Ta ki Ali Bulaç’ın 1991 yılındaki “Ağlayan Ağlatan Hoca” yazısını okuyuncaya kadar…

Orada Bulaç aynen şunları söylüyor; “Dün Irak-İran savaşında Ayetullah Humeyni'nin zulmüne karşı gelen Saddam Hüseyin'in erdemlerinden dem vuran Hoca, şimdi yukarıdan aldığı direktifler doğrultusunda, Saddam Hüseyin'in kâfirliğinden, işlediği zulümlerden bahsetmeye başladı” diyor.

Demek ki Hoca, Amerikan’ın devrim yapan Humeyni’nin üzerine saldığı Saddam erdemlerinden bahsetmiş.  7 yıl boyunca iki Müslüman halkı Amerikan çıkarları için bir birine kırdıran,  Halepçe’de çoluk çocuk demeden insanları kimyasallarla katletmesi dahi Saddam erdeminden hiçbir şey eksiltmemiş.

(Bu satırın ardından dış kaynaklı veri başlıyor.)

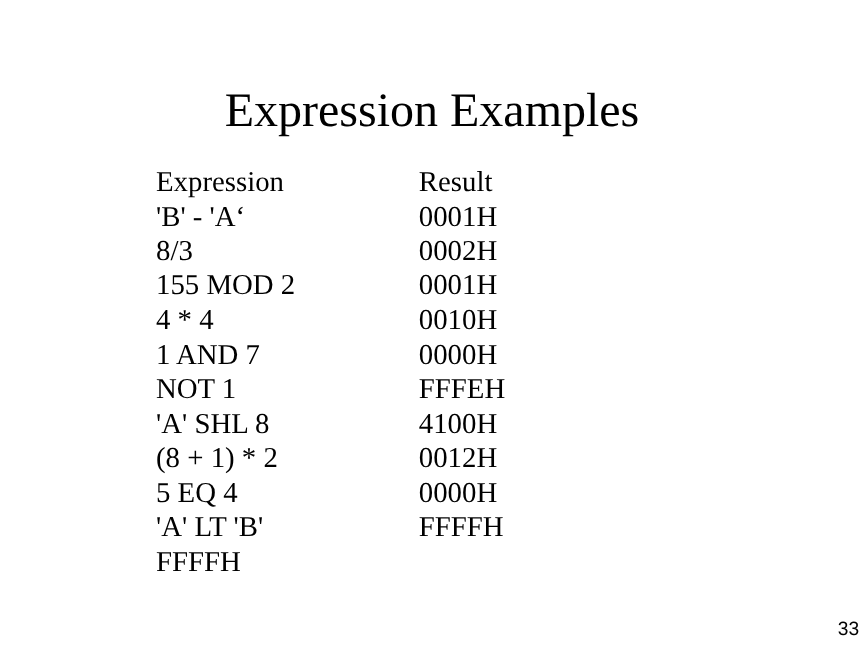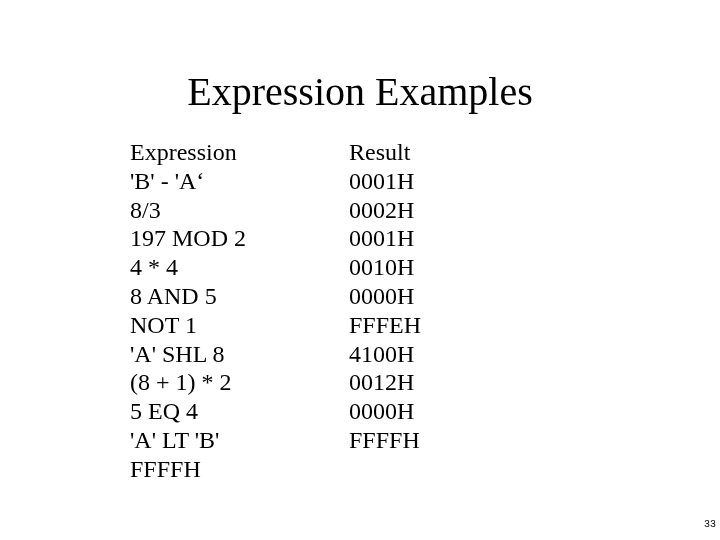--- a/index.html
+++ b/index.html
@@ -78,7 +78,7 @@
       <span class="cell">0002H</span>
     </div>
     <div class="row">
-      <span class="cell">197 MOD 2</span>
+      <span class="cell">155 MOD 2</span>
       <span class="cell">0001H</span>
     </div>
     <div class="row">

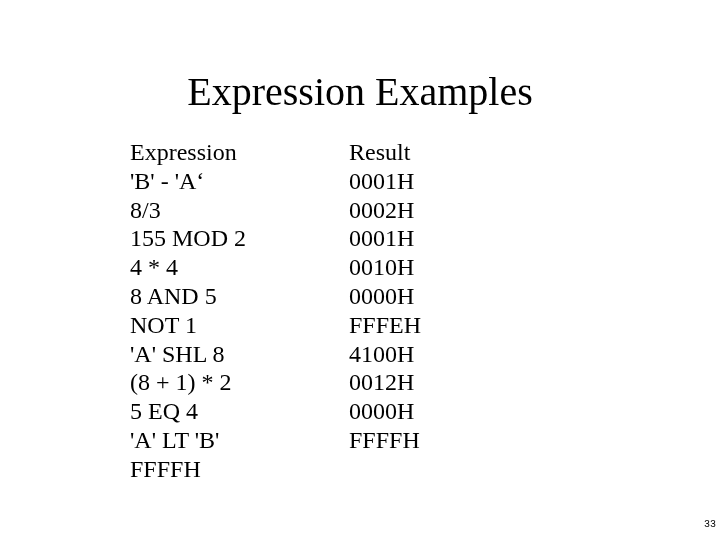--- a/index.html
+++ b/index.html
@@ -86,7 +86,7 @@
       <span class="cell">0010H</span>
     </div>
     <div class="row">
-      <span class="cell">8 AND 5</span>
+      <span class="cell">1 AND 7</span>
       <span class="cell">0000H</span>
     </div>
     <div class="row">

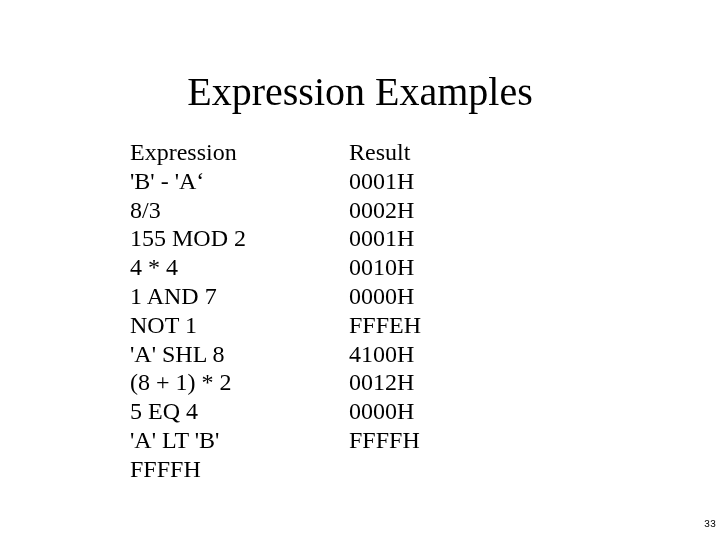--- a/index.html
+++ b/index.html
@@ -52,9 +52,9 @@
     position: absolute;
     right: 4px;
     top: 516px;
-    font-size: 10px;
+    font-size: 16px;
     line-height: 17px;
-    font-family: Liberation Mono, monospace;
+    font-family: Liberation Sans, sans-serif;
   }
 </style>
 </head>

Ali Bulaç; “Amerikan çıkarlarına ters düştüğü ve ABD’ye kafa tuttuğu 1991 körfez savaşında Saddam tüm erdemini kaybetmiş. Halkına zulmeden bir kâfir oluvermiş”

Bulaç aynı yazıda şunları söylüyor;  “Bu artistlere taş çıkartacak profesyonellikle ağlayarak ve ağlatarak, üstelik Rasulullah (s.a.v.) adına saçma sapan rüyalar uydurarak, Saddam aleyhtarlığı yapan Hoca'nın sözlerinden çıkan sonuç, Amerika'nın bölgede yaptıklarından dolayı kınanamayacağı, bu yüz kızartıcı bombardımanlardan mazur görüleceği sonucudur”

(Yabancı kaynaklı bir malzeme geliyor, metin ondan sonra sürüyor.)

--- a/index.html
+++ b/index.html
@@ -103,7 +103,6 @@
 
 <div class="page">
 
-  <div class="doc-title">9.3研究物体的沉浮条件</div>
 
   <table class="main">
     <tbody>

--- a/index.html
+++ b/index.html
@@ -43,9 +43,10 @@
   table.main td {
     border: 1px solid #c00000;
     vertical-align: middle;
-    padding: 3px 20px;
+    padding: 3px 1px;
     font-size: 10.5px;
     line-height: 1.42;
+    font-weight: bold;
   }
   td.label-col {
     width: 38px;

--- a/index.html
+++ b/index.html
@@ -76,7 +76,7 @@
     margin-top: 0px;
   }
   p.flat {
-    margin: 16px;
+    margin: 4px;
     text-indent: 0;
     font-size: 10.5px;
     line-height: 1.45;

Bulaç, Hocanın neden böyle bir şey yaptığını da yazısının sonunda;  “Ben kişisel olarak bunu yadırgamadım; çünkü adamlar birilerini besliyorlarsa, bunun bir bedeli vardır. Şimdi bu bedeli ödemelerinin tam zamanıdır” diyor. Ama aradan geçen 22 yılda ne besleme bitti. Ne de ödenen bedeller… Hatta beslemeler arttığı gibi bize ödetilen bedeller de arttı.

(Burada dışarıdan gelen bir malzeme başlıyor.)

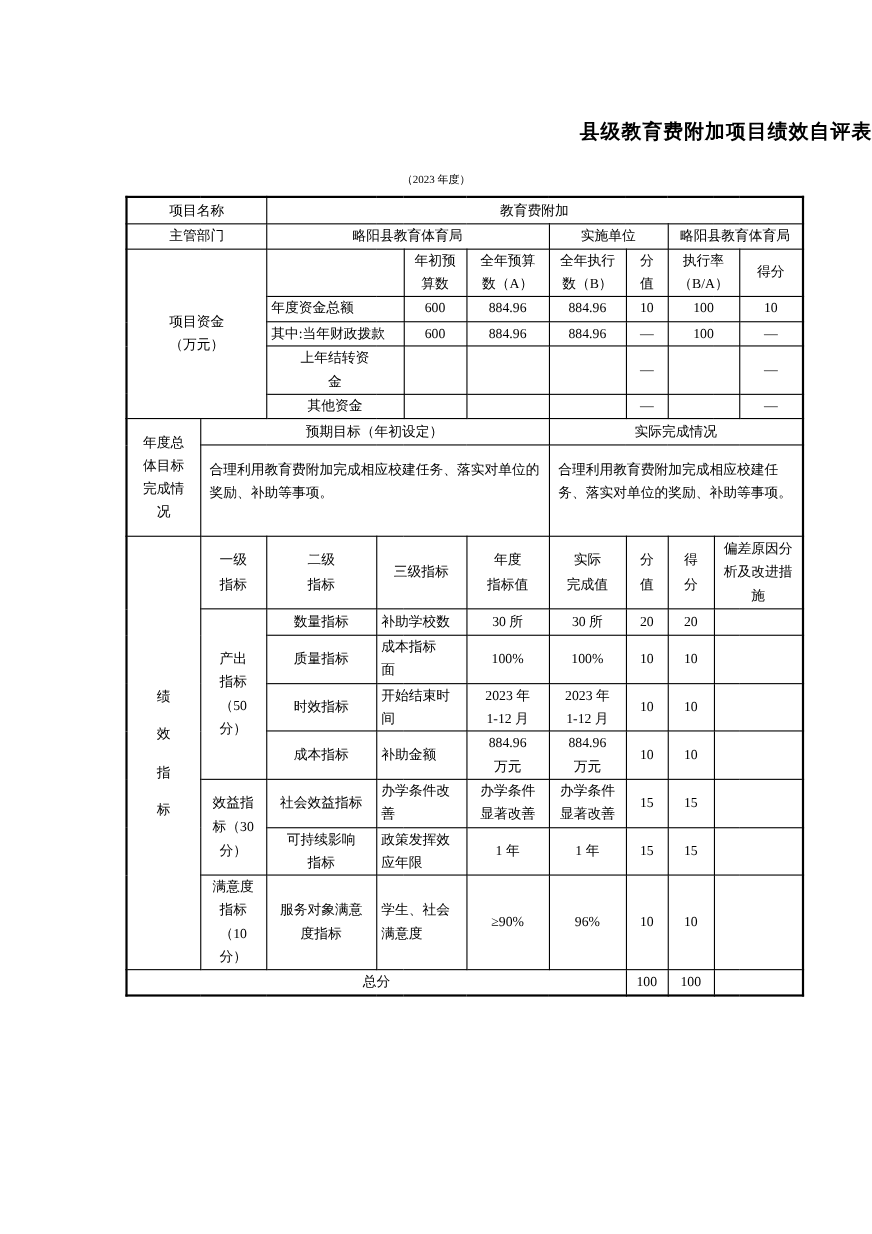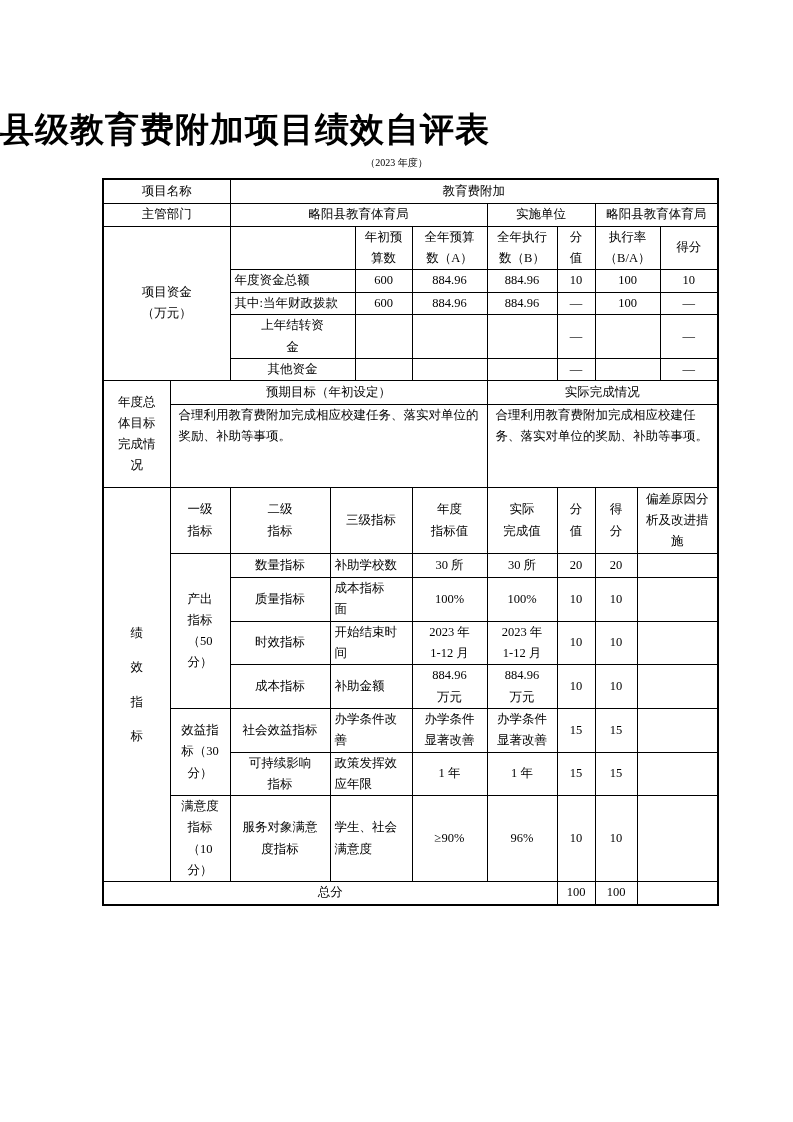--- a/index.html
+++ b/index.html
@@ -5,8 +5,8 @@
   html,body{margin:0;padding:0;background:#ffffff;}
   .page{position:relative;width:793px;height:1122px;background:#fff;color:#000;
         font-family:"Liberation Serif","DejaVu Serif",serif;overflow:hidden;}
-  .title{position:absolute;top:107px;left:0;width:100%;text-align:left;
-         font-size:34px;font-weight:bold;letter-spacing:1px;}
+  .title{position:absolute;top:107px;left:0;width:100%;text-align:right;
+         font-size:18px;font-weight:bold;letter-spacing:1px;}
   .subtitle{position:absolute;top:156px;left:0;width:100%;text-align:center;font-size:10px;}
   table.main{position:absolute;left:102px;top:178px;width:615px;
         border-collapse:collapse;table-layout:fixed;border:2px solid #000;}

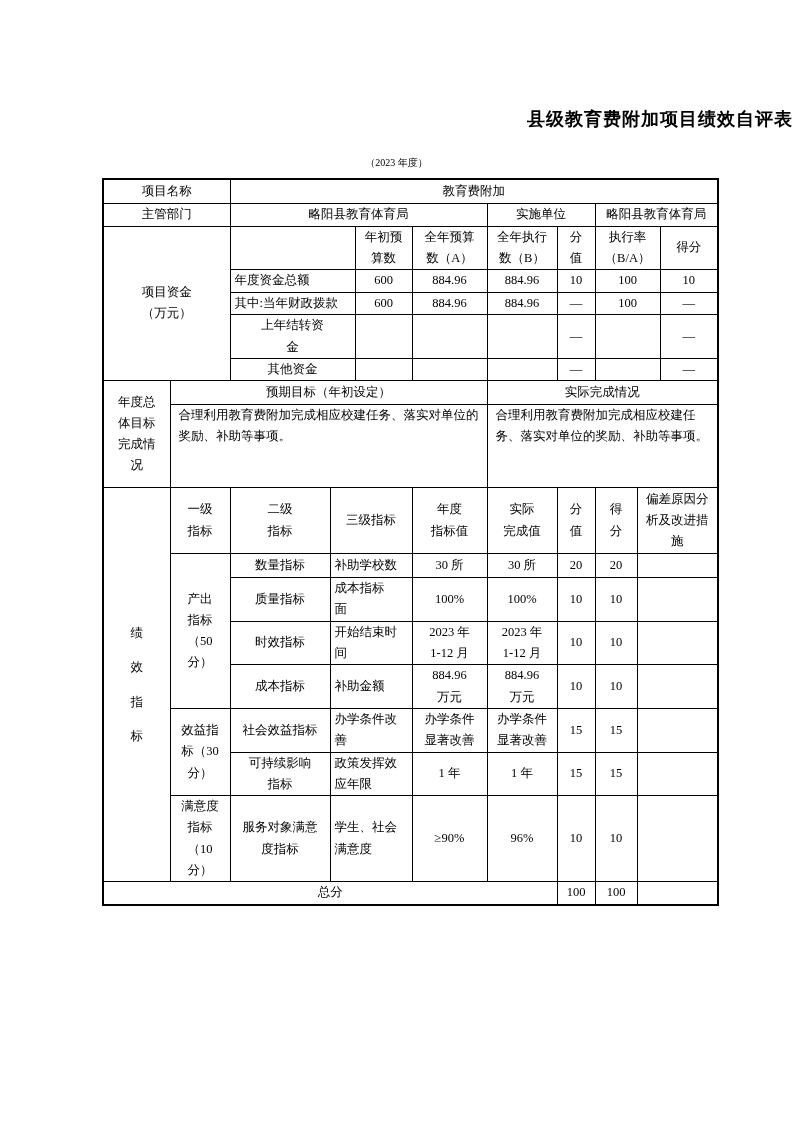--- a/index.html
+++ b/index.html
@@ -8,7 +8,7 @@
   .title{position:absolute;top:107px;left:0;width:100%;text-align:right;
          font-size:18px;font-weight:bold;letter-spacing:1px;}
   .subtitle{position:absolute;top:156px;left:0;width:100%;text-align:center;font-size:10px;}
-  table.main{position:absolute;left:102px;top:178px;width:615px;
+  table.main{position:absolute;left:114px;top:178px;width:615px;
         border-collapse:collapse;table-layout:fixed;border:2px solid #000;}
   td{border:1px solid #000;text-align:center;vertical-align:middle;
      font-size:12.5px;line-height:1.7;padding:0 4px;white-space:pre-line;overflow:hidden;}

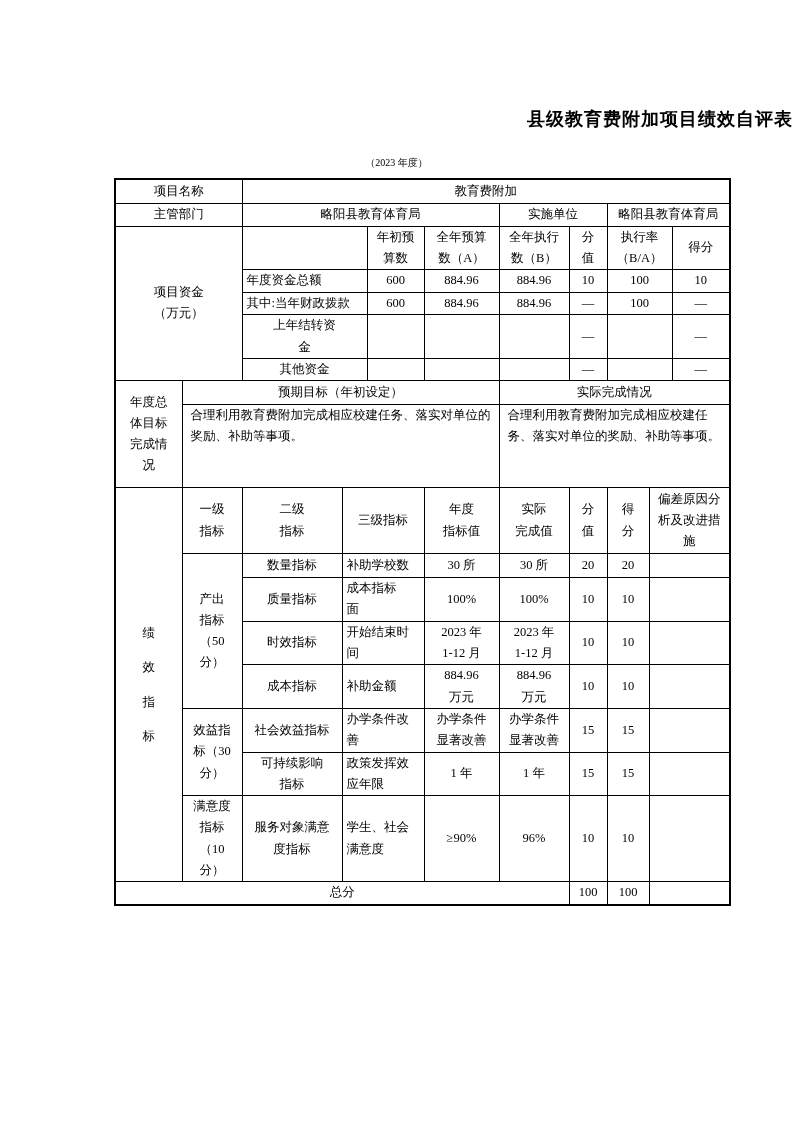--- a/index.html
+++ b/index.html
@@ -13,7 +13,7 @@
   td{border:1px solid #000;text-align:center;vertical-align:middle;
      font-size:12.5px;line-height:1.7;padding:0 4px;white-space:pre-line;overflow:hidden;}
   td.left{text-align:left;}
-  td.goal{text-align:left;vertical-align:top;padding:0 8px;}
+  td.goal{text-align:left;vertical-align:top;padding:12px 8px;}
   td.vtext{line-height:2.75;}
   tr.h22{height:20px}tr.h23{height:23px}tr.h24{height:24px}
   tr.h38{height:38px}tr.h40{height:40px}tr.h43{height:43px}tr.h44{height:44px}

Peki, aradan geçen bu 22 yılda nasıl bedeller ödedik?

- Fetullah Hoca Amerika’ya, İsrail’e ve Vatikan'a gösterdiği yakınlığı İslam Ümmetine göstermedi.

-1991 Körfez Savaşında İsrailli çocuklar için gözyaşı döken hoca, bombalar altında can veren Iraklı ve Filistinli çocuklar için aynı gözyaşını dökmedi.

-Başörtülü milletvekili Merve Kavakçı’ya "Bu Kadına Haddini bildirin" diyen Bülent Ecevit için; "Ahirette şefaat hakkım olsa ilk ona şefaat edeceğim" dedi.

 

-28 Şubat darbesi sürecinde başörtüsü zulmüne okullarının önünde direnmeye çalışan bacılarımızın direncini ; " başörtüsü füruattır " sözüyle kırdı.

-28 Şubatta darbecilerin, cuntacıların en azgın olduğu dönemde Erbakan Hükümetine "Hükümet Artık Gitsin!" dedi.

-Dershaneler için Erdoğan’a Savaş açarken, post modern darbenin sahibi Çevik Bir'e “okullarımızın anahtarlarını size vermeye hazırız” dedi.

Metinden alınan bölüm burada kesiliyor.